Hilary Rowe BSc(Pharm), PharmD, ACPR., Cynthia Pride RN., Thomas W. Hale, R.Ph.,Ph.D.
1. Jimenez-Truque N, Tedeschi S, Saye EJ et al. Relationship between maternal and neonatal staphylococcus aureus colonization. Pediatrics 2012;129(5): 1-8.
2. Peacock SJ, Justice A, Griffiths D et al. Determinants of acquisition and carriage of staphylococcus aureus in infancy. J Clin Microbiol 2003;41(12):5718-25.

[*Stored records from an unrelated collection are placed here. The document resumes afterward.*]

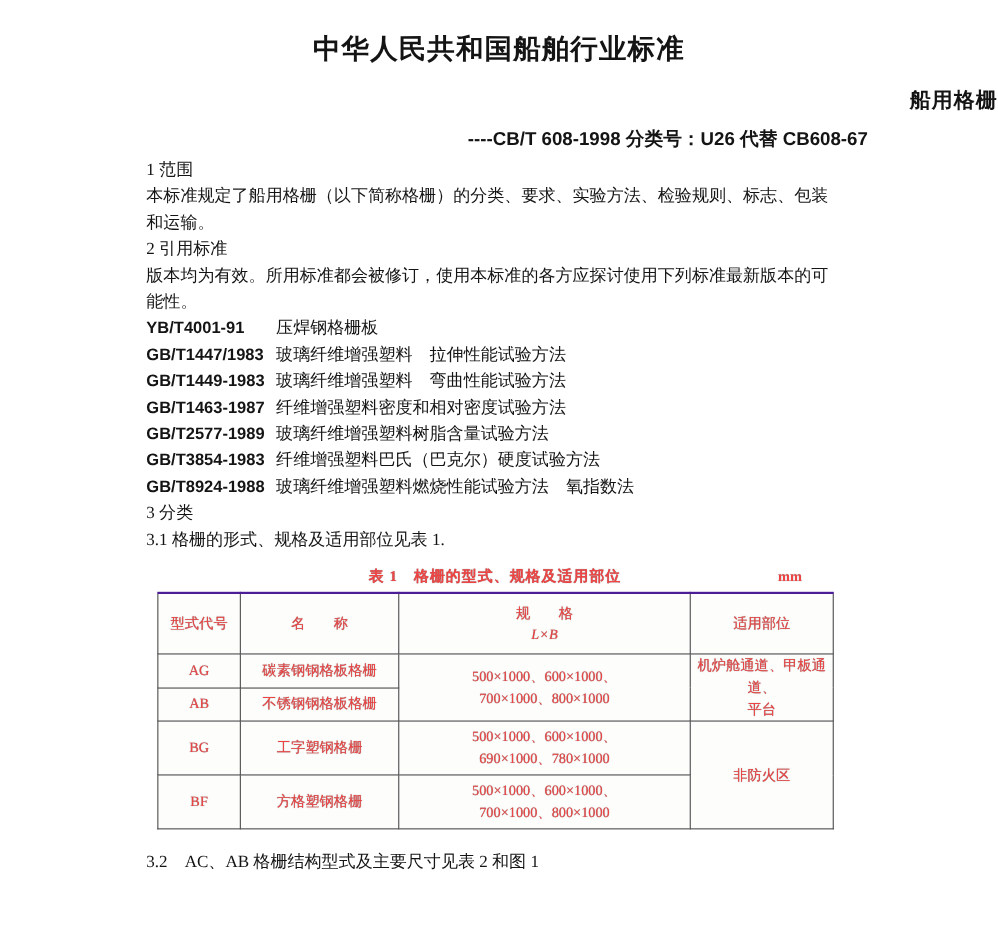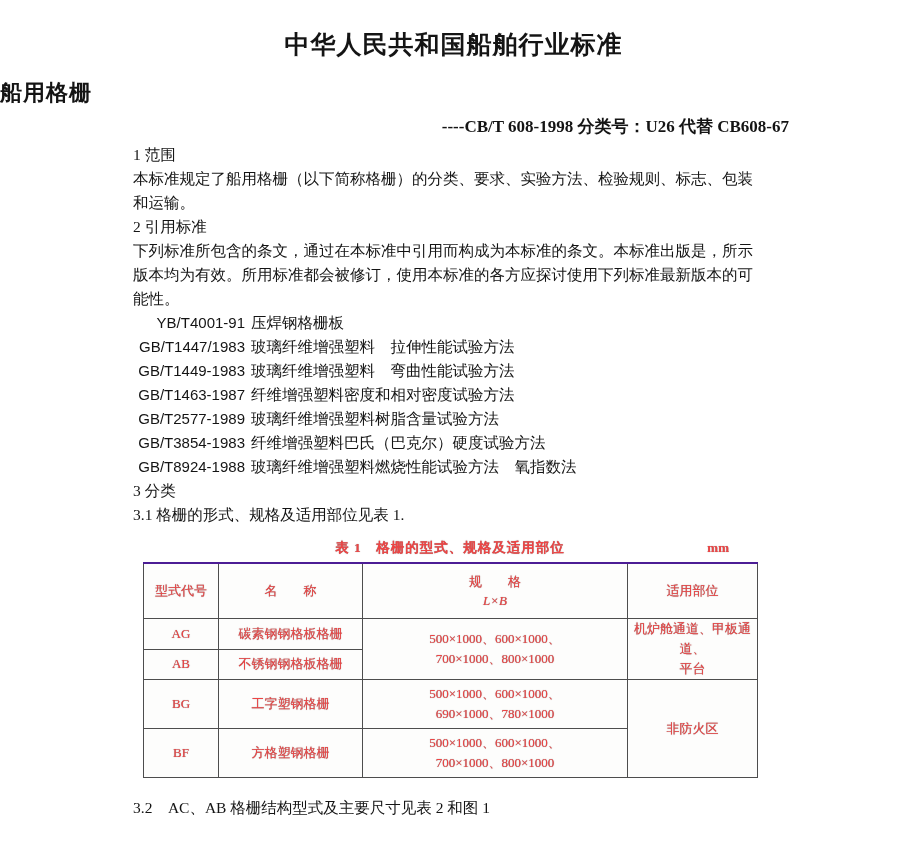--- a/index.html
+++ b/index.html
@@ -20,9 +20,9 @@
   }
   .doc-subtitle{
     position:absolute;top:78px;left:0;width:100%;
-    text-align:left;
+    text-align:right;
     font-family:Liberation Sans, sans-serif;
-    font-size:22px;font-weight:bold;letter-spacing:1px;
+    font-size:19px;font-weight:bold;letter-spacing:1px;
   }
   .std-line{
     position:absolute;top:115px;right:118px;

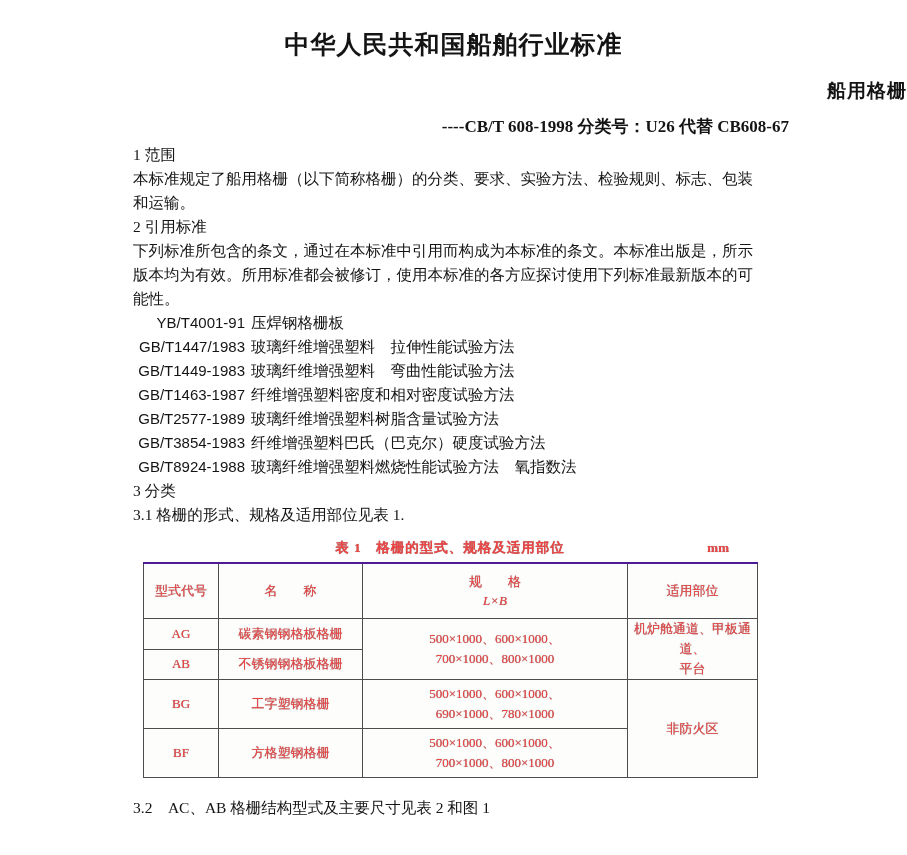--- a/index.html
+++ b/index.html
@@ -26,7 +26,7 @@
   }
   .std-line{
     position:absolute;top:115px;right:118px;
-    font-family:Liberation Serif, serif;
+    font-family:Liberation Sans, sans-serif;
     font-size:17px;font-weight:bold;
   }
   .content{

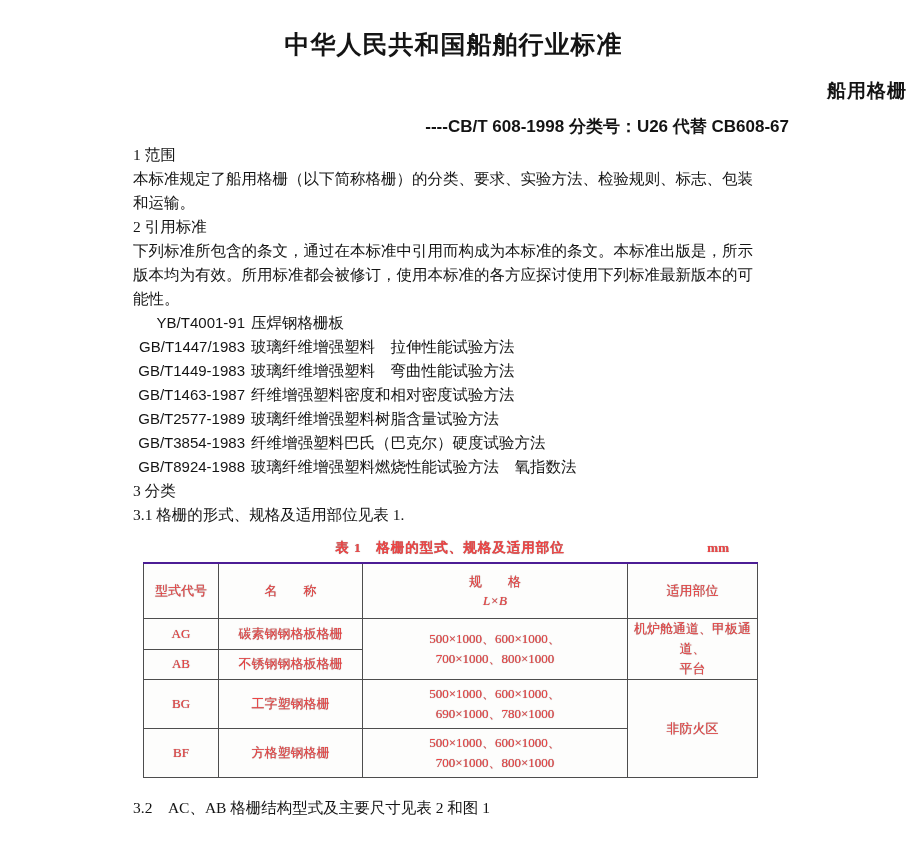--- a/index.html
+++ b/index.html
@@ -102,7 +102,6 @@
     <div class="bline">本标准规定了船用格栅（以下简称格栅）的分类、要求、实验方法、检验规则、标志、包装</div>
     <div class="bline">和运输。</div>
     <div class="bline">2 引用标准</div>
-    <div class="bline">下列标准所包含的条文，通过在本标准中引用而构成为本标准的条文。本标准出版是，所示</div>
     <div class="bline">版本均为有效。所用标准都会被修订，使用本标准的各方应探讨使用下列标准最新版本的可</div>
     <div class="bline">能性。</div>
 

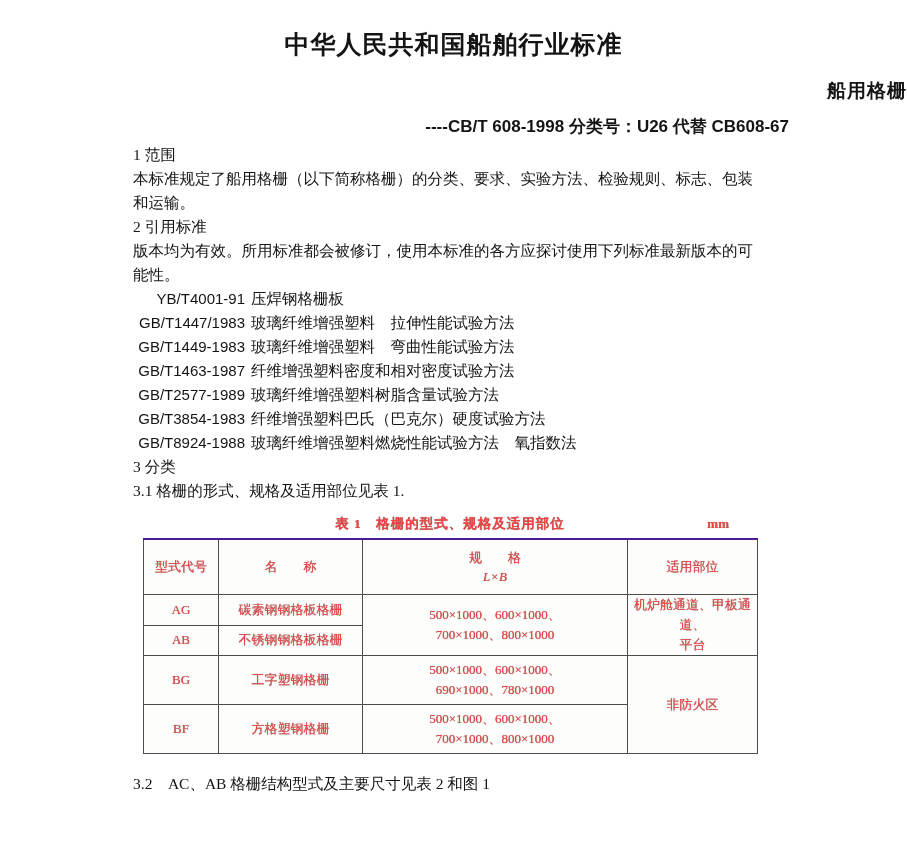--- a/index.html
+++ b/index.html
@@ -41,7 +41,7 @@
     display:inline-block;
     min-width:112px;
     font-family:"Liberation Sans","DejaVu Sans",sans-serif;
-    font-weight:normal;font-size:15px;text-align:right;
+    font-weight:bold;font-size:15px;
   }
   .ref .rname{margin-left:6px;}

3. Pinter DM, Mandel J, Hulten KG, Minkoff H, Tosi MF. Maternal-infant perinatal transmission of methicillin-resistant and methicillin-sensitive Staphylococcus aureus. Am J Perinatol. 2009 Feb;26(2):145-51.
4. Kawada M, Okuzumi K, Hitomi S, Sugishita C. Transmission of Staphylococcus aureus between healthy, lactating mothers and their infants by breastfeeding. J Hum Lact. 2003 Nov;19(4):411-7.
5. Behari P, Englund J, Alcasid G, Garcia-Houchins S, Weber SG. Transmission of methicillin-resistant Staphylococcus aureus to preterm infants through breast milk. Infect Control Hosp Epidemiol. 2004 Sep;25(9):778-80.